Meghan McCain on Wednesday dialed back her excitement around the Arizona's GOP gubernatorial primary after pro-Trump Kari Lake, one of McCain's political enemies, made an overnight comeback in the polls.

On Tuesday, early results showed Karrin Taylor Robson, the Arizona Board of Regents member running against Lake, ahead by 8 percentage points. As a result, McCain, a critic of Trump, took to Twitter to celebrate.

"Wow…Lake is getting crushed so far!!! Incredible!" she wrote in a since-deleted tweet. "Everybody better tune in to primetime if this lunatic loses cause she's gonna go absolute insane on live tv. Like one for the books, makes Trump look normal insane."

By Wednesday morning, however, Lake's chances of victory had seemingly rebounded, and the former Fox News pundit was pulling ahead by 12,000 votes, with 81% of the tally counted. In response, McCain quickly backtracked, claiming that "my initial predictions were right despite the initial excitement of Robson pulling ahead."
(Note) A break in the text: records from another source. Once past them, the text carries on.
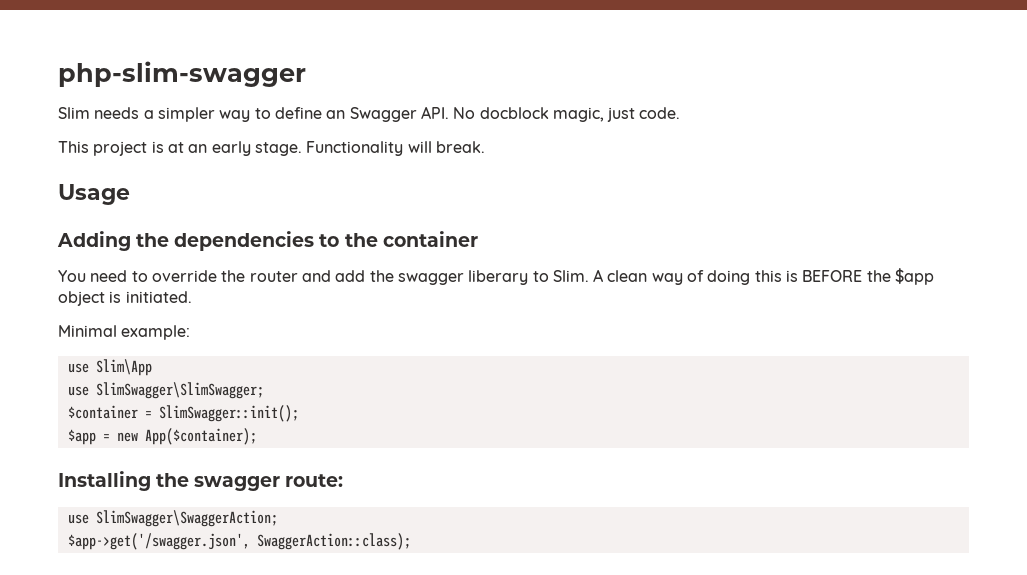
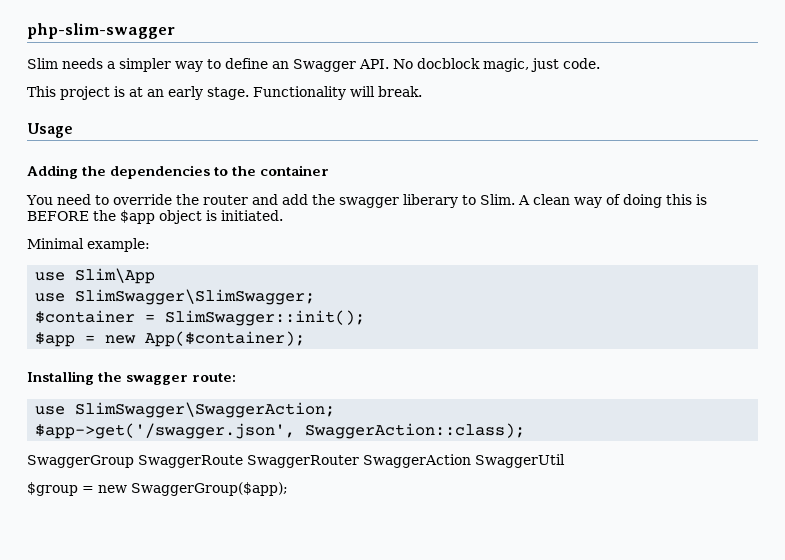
+ SwaggerGroup SwaggerRoute SwaggerRouter SwaggerAction SwaggerUtil
+ $group = new SwaggerGroup($app);

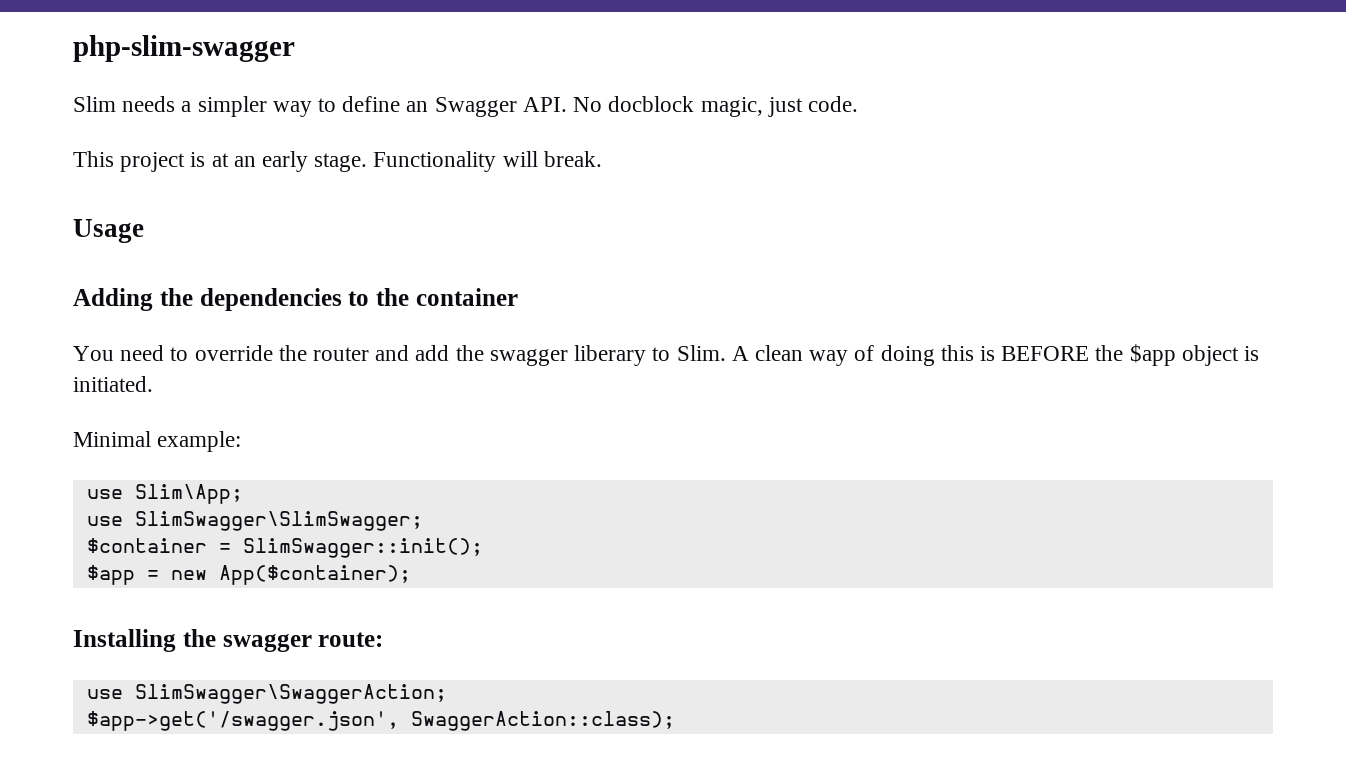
- use Slim\App
+ use Slim\App;
- SwaggerGroup SwaggerRoute SwaggerRouter SwaggerAction SwaggerUtil
- $group = new SwaggerGroup($app);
"Congratulations to my home state for full making the transition to full blown MAGA/conspiracy theory/fraudster," she wrote in a tweet. "The voters have spoken - be careful what you wish for…"

Arizona's primary election marks one of the latest proxy wars between Donald Trump's base and establishment Republicans, whom the former president had repeatedly disparaged as "RINOS," or Republicans in name only.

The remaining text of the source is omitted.